Code change snippets
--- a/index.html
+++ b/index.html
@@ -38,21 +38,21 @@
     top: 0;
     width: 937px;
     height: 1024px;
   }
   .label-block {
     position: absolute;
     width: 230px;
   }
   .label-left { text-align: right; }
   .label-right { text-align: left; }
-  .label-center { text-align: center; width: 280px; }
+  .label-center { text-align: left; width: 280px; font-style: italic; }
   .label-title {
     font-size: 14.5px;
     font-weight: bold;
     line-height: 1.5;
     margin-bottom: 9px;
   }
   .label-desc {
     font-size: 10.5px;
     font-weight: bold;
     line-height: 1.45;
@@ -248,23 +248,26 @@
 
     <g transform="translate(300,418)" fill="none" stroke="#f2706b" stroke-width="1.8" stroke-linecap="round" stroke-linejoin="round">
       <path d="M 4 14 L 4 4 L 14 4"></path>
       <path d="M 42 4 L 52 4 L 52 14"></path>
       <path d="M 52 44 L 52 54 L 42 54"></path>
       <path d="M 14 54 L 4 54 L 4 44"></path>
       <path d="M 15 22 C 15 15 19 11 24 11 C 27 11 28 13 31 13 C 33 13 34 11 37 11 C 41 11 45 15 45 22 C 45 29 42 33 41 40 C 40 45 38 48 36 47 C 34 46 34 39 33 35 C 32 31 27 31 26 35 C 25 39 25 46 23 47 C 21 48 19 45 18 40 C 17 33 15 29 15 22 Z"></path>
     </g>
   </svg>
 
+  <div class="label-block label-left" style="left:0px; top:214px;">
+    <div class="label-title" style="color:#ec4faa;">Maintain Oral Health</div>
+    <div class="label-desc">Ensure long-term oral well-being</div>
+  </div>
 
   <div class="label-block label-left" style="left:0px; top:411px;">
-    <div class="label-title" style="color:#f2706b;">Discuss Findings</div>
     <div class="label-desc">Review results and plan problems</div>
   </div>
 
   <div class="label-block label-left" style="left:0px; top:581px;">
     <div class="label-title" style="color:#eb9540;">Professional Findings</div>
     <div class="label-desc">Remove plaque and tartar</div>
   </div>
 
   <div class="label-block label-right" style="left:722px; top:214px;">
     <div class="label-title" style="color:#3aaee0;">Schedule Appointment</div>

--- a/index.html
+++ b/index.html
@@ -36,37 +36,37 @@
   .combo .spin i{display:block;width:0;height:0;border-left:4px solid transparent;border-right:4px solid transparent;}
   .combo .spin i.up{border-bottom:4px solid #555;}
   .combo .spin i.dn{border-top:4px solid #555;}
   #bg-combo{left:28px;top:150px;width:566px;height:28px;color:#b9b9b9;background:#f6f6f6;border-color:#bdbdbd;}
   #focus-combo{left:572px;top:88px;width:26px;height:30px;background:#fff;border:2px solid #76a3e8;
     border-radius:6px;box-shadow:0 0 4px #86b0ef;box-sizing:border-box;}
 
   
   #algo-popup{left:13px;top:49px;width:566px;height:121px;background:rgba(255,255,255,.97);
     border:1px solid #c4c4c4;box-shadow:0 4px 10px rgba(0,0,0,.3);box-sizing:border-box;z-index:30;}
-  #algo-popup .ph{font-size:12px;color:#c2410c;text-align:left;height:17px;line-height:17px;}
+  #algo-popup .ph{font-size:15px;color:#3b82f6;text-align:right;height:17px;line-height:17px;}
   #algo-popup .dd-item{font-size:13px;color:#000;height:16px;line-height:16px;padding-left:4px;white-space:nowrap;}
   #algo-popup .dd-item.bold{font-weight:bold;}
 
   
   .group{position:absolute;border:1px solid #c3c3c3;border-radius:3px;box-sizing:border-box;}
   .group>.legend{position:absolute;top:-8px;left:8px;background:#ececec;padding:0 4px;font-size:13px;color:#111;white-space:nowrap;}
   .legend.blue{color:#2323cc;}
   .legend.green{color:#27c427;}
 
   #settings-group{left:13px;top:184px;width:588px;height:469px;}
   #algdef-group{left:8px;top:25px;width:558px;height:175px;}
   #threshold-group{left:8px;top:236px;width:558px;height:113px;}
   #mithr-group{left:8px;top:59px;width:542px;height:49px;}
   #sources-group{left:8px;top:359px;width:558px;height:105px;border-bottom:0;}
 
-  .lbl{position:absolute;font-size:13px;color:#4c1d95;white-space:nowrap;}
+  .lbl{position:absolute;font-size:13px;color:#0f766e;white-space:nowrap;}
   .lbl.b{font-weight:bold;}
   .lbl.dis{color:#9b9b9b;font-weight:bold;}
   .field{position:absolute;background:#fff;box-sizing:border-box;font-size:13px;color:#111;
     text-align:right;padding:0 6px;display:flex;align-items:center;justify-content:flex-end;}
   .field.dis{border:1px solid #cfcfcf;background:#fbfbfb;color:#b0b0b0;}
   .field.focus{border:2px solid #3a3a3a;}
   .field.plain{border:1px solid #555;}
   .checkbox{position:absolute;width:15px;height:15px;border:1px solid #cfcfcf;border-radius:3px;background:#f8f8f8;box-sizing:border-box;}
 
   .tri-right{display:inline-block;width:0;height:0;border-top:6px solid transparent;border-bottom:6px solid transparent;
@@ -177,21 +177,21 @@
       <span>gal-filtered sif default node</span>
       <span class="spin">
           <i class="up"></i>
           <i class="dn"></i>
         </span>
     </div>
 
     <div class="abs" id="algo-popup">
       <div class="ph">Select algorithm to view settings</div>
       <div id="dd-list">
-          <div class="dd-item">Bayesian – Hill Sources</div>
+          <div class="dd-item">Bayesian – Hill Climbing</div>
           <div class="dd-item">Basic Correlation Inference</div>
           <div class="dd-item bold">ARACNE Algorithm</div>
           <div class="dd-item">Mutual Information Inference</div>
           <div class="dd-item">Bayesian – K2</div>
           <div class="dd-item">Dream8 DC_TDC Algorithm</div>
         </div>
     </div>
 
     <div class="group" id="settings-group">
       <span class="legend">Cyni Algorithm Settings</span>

## WORK TO COMPLETE:
Given the records above, reproduce precisely and only the lines between the line holding "height: 1024px;" and the line holding "-248,23 +248,26 @@", inclusive.

## OUTPUT FOR THIS EXERCISE:
     height: 1024px;
   }
   .label-block {
     position: absolute;
     width: 230px;
   }
   .label-left { text-align: right; }
   .label-right { text-align: left; }
-  .label-center { text-align: center; width: 280px; }
+  .label-center { text-align: left; width: 280px; font-style: italic; }
   .label-title {
     font-size: 14.5px;
     font-weight: bold;
     line-height: 1.5;
     margin-bottom: 9px;
   }
   .label-desc {
     font-size: 10.5px;
     font-weight: bold;
     line-height: 1.45;
@@ -248,23 +248,26 @@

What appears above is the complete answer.